Dielectric polarization: a problem in the physics of an open system

Properties of extended systems that depend upon the electronic position coordinate, electric or magnetic polarization, permanent or induced, require the physics of an open system for their statement and solution. The treatment of an extended system as a collection of cells defined as bounded regions of real space necessarily leads to the inclusion of a contribution to the polarization arising from the transfer of charge across or from the flux in current through a cell's boundary, in addition to its internal polarization. The measurement of electric polarization in terms of the time integral of an induced current for a set of unit cells of arbitrary size within a crystal is shown to include a contribution from the flux in the position weighted current through its boundary. A crystal whose induced current is measured in a shorted capacitor is a macroscopic open system, and in this case it is the flux in the position weighted current through the surfaces that the crystal shares with the plates of the capacitor that contributes to the measured polarization.
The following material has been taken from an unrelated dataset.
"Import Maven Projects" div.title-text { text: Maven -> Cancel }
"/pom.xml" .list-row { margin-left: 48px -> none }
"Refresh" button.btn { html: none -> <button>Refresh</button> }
The present approach, stated in terms of the electron density and its current, challenges the philosophy underlying the 'modern theory of polarization' (MTP), which contends that the polarization of a dielectric can be achieved only by shifting the problem from one stated in terms of the electron density to one stated in terms of the phase of the wavefunction. The paper reviews the derivation of the defining equations of macroscopic polarization and magnetization from Maxwell's equations of classical electrodynamics and their use in MTP. Attention is drawn to the omission in these derivations of the contributions from the fluxes in the electric field and currents through the surfaces of the constituent subsystems, as required by the physics of an open system.